Saturday, February 22, 2003
He died December 29th. I think the 6 days between receiving his terminal diagnosis and his actual death were harder than anything that has followed. I think it may have made the aftermath easier, having time to brace for it. I've since moved on with my life, of course, going back to school and work, but there is not much time when it is not on my mind. My mom is holding up well, which is a blessing. John is missed, though; today, we discovered that the front door to the house will not open (we usually use the side door). My mother and I debated whether the door is swollen from recent rain or if the house is slowly collapsing; Dad would know the cause. But he's gone, and we're learning a little more each day just what that really means. I think once Dad's affairs are settled, things might feel better. I'm getting a reasonably substantial inheritance (most goes to my mother, but my sister and I split an annuity, and I receive a small IRA), which will allow me to pay off most of my car debt (I could pay it all off, but why when I'm paying less that 5%?), with more left over to contribute to my IRA with some emergency savings left over. So I am not obsessing over the stock market just like Dad did, doing my homework with due dilligence to find a stock Dad would be proud of. For what its worth, if you're looking to invest, The Limited looks promising. But I digress. Like I told the school psychiatrist (figure if my tuition's paying for it, might as well use it), at least I was beginning to understand, even before he died, that I was my father's son.

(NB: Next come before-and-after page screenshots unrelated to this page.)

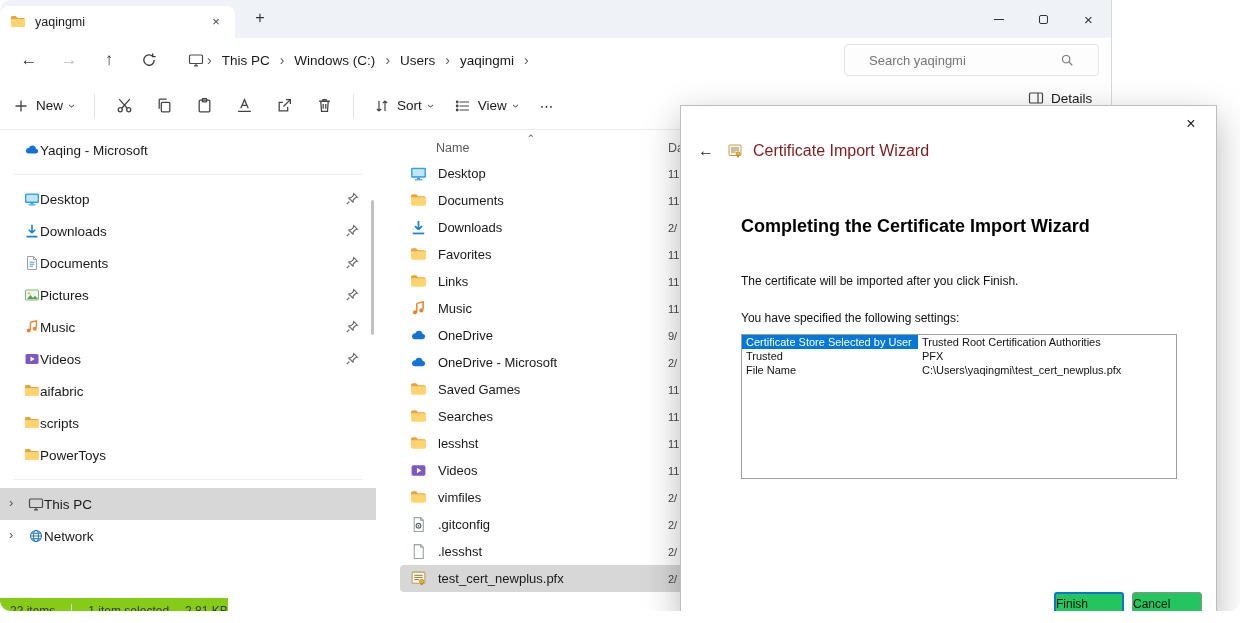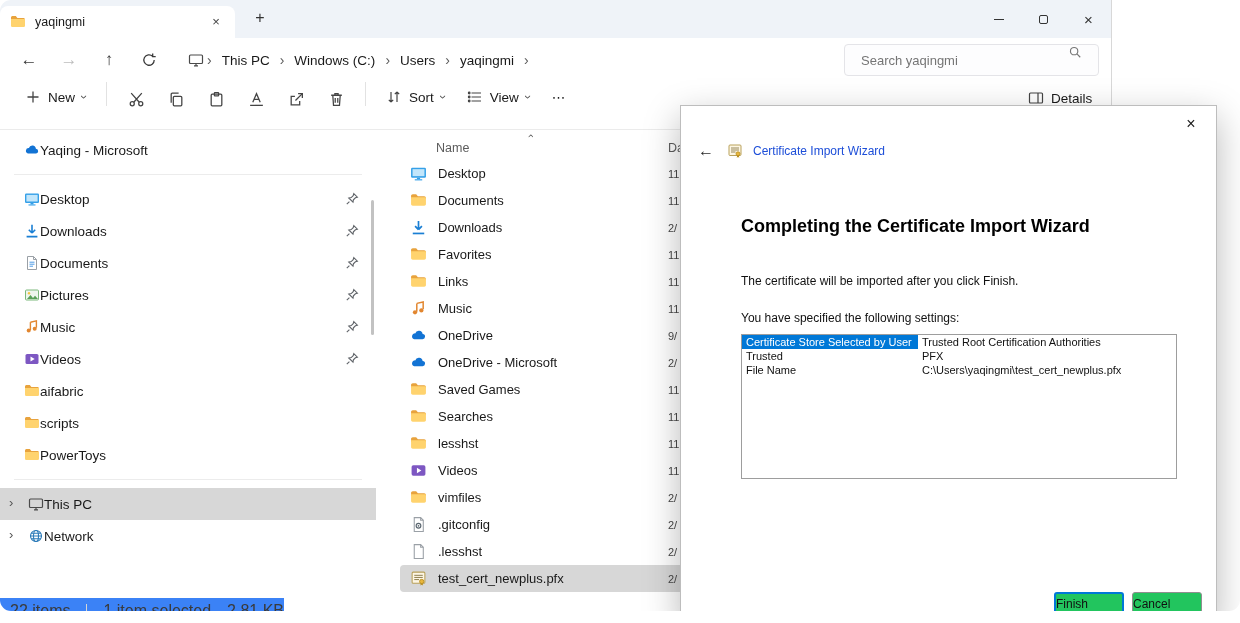--- a/index.html
+++ b/index.html
@@ -25,7 +25,7 @@
   .breadcrumb { flex: 1; height: 34px; display: flex; align-items: center; gap: 2px; padding: 0 10px; margin: 0 6px; font-size: 13.5px; color: #191919; background: #fff; border-radius: 4px; overflow: hidden; white-space: nowrap; }
   .crumb { padding: 4px 7px; border-radius: 4px; }
   .crumb-sep { color: #5a5a5a; font-size: 14px; padding: 0 1px; }
-  .searchbox { width: 255px; height: 32px; background: #fdfdfe; border: 1px solid #e4e4e8; border-radius: 4px; display: flex; padding: 0 16px; flex: 0 0 auto; }
+  .searchbox { width: 255px; height: 32px; background: #fdfdfe; border: 1px solid #e4e4e8; border-radius: 4px; display: flex; align-items: center; padding: 0 24px; flex: 0 0 auto; }
   .searchbox input { border: none; outline: none; flex: 1; font-size: 13px; color: #5e5e5e; background: transparent; font-family: inherit; }
 
   .toolbar { position: absolute; top: 82px; left: 0; right: 0; height: 48px; display: flex; align-items: flex-start; padding: 0 16px; gap: 4px; border-bottom: 1px solid #ebebeb; background: #fff; }

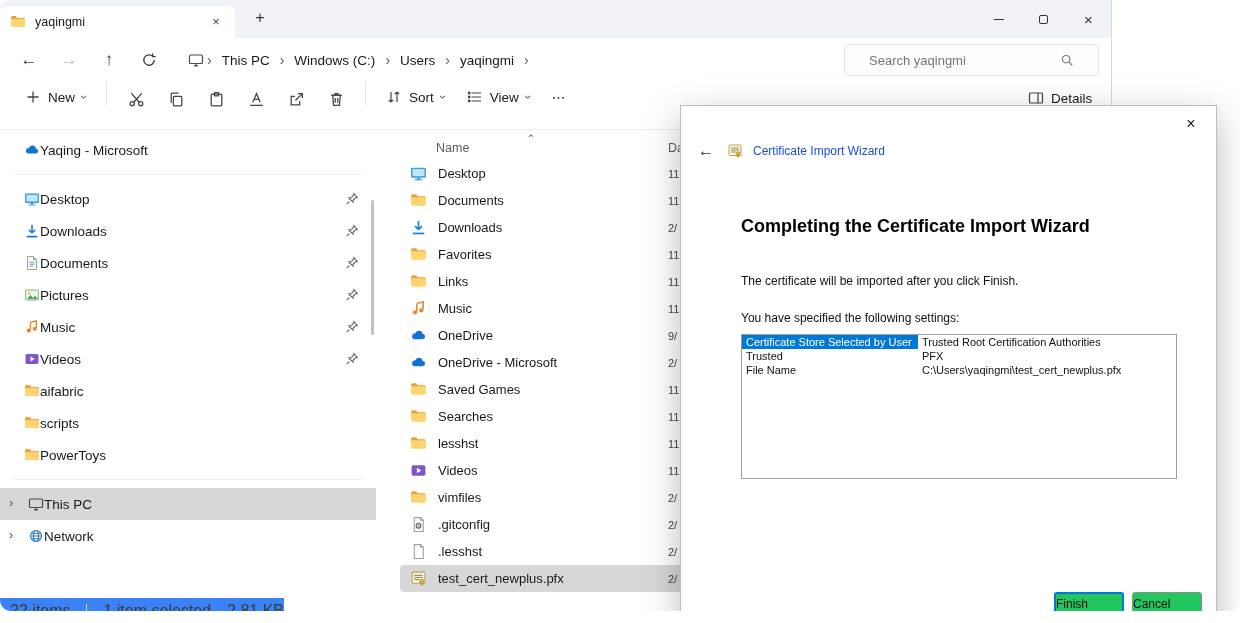--- a/index.html
+++ b/index.html
@@ -28,7 +28,7 @@
   .searchbox { width: 255px; height: 32px; background: #fdfdfe; border: 1px solid #e4e4e8; border-radius: 4px; display: flex; align-items: center; padding: 0 24px; flex: 0 0 auto; }
   .searchbox input { border: none; outline: none; flex: 1; font-size: 13px; color: #5e5e5e; background: transparent; font-family: inherit; }
 
-  .toolbar { position: absolute; top: 82px; left: 0; right: 0; height: 48px; display: flex; align-items: flex-start; padding: 0 16px; gap: 4px; border-bottom: 1px solid #ebebeb; background: #fff; }
+  .toolbar { position: absolute; top: 82px; left: 0; right: 0; height: 48px; display: flex; align-items: center; padding: 0 4px; gap: 4px; border-bottom: 1px solid #ebebeb; background: #fff; }
   .tbtn { display: flex; align-items: center; gap: 7px; padding: 7px 9px; border-radius: 4px; color: #191919; font-size: 13.5px; }
   .icon-btn { width: 36px; height: 34px; display: flex; align-items: center; justify-content: center; border-radius: 4px; }
   .tool-sep { width: 1px; height: 24px; background: #e2e2e2; margin: 0 7px; flex: 0 0 auto; }

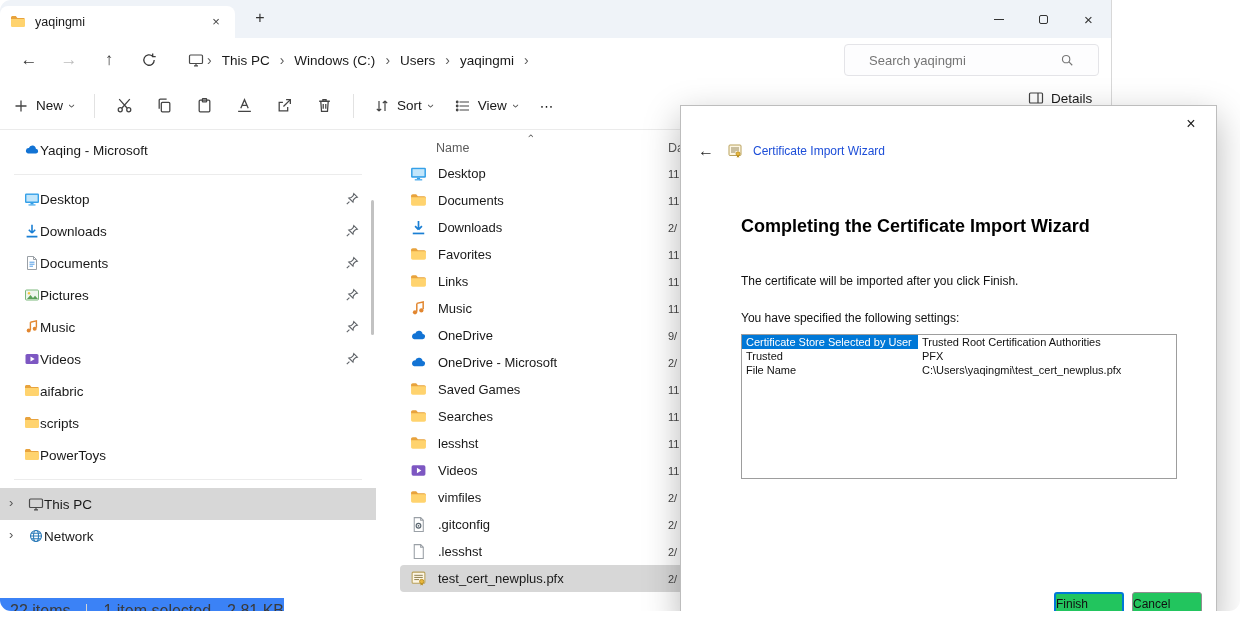--- a/index.html
+++ b/index.html
@@ -65,7 +65,7 @@
   .dlg-close { position: absolute; right: 10px; top: 6px; width: 30px; height: 24px; text-align: center; line-height: 24px; font-size: 16px; color: #1a1a1a; }
   .dlg-header { display: flex; align-items: center; gap: 10px; padding: 36px 14px 0 14px; }
   .dlg-back { font-size: 16px; color: #2a2a2a; width: 22px; text-align: center; }
-  .dlg-title { font-size: 12px; color: #1d4ed8; }
+  .dlg-title { font-size: 16px; color: #7f1d1d; }
   .dlg-content { padding-left: 60px; padding-right: 40px; }
   .dlg-heading { font-weight: bold; font-size: 18px; margin-top: 56px; color: #000; }
   .dlg-body { margin-top: 37px; font-size: 12px; color: #111; }

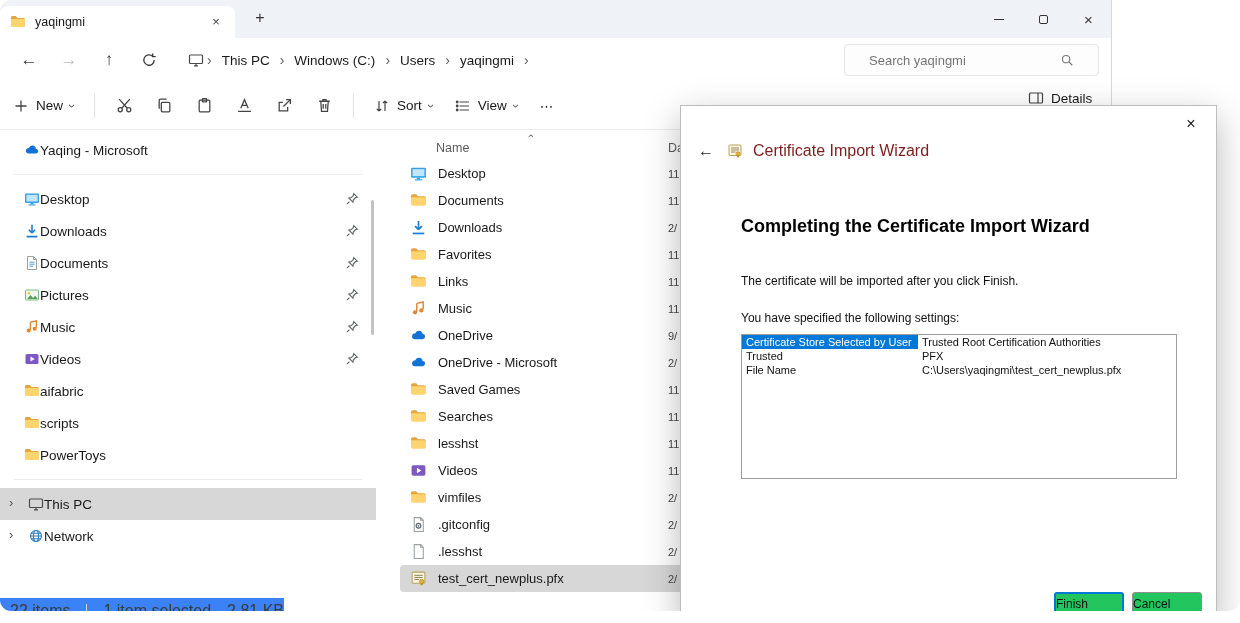--- a/index.html
+++ b/index.html
@@ -57,7 +57,7 @@
   .fl-name { width: 230px; white-space: nowrap; overflow: hidden; }
   .fl-date { color: #474747; font-size: 11px; white-space: nowrap; }
 
-  .statusbar { position: absolute; left: 0; bottom: 0; height: 25px; display: flex; align-items: center; gap: 16px; padding-left: 10px; font-size: 16px; color: #3a3a3a; background: #3b82f6; }
+  .statusbar { position: absolute; left: 0; bottom: 0; height: 25px; display: flex; align-items: center; gap: 16px; padding-left: 10px; font-size: 12px; color: #3a3a3a; background: #84cc16; }
   .sb-sep { width: 1px; height: 13px; background: #d5d5d5; }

I still just wish I could remember him better before he got sick. It's getting better. For awhile, I could only see him as he was in the hospital that last week, belly swollen with water because his gallblader and liver had shut down. His appearance once he was actually dead didn't look substantially different from how he looked the day before. But now at least I can see him more as he was for the bulk of his illness, including his good patches. We had fun together in Vegas the first time he was in remission. Perhaps he didn't walk as much as he usually did on vacations (he likes to tell about the time he ran across the freeway to get to the Rio), but it was almost like things were normal, and I got to show Dad how his son burns the tables. Having my father watch me blow through $1000 in about five minutes the first night of our trip was interesting. But I still have trouble looking back, remembering the Dad of my childhood.
I think that's enough on this topic. Perhaps now I'll update this more frequently. Perhaps I'll write about Dad some more, but now I can start talking about what else is going on in my life. And maybe get more into my life again. It's hard to tell, but I think I've become more secluded since Dad died. But I'm trying to get back into the swing, maybe having to write about what I'm up to will jumpstart the process.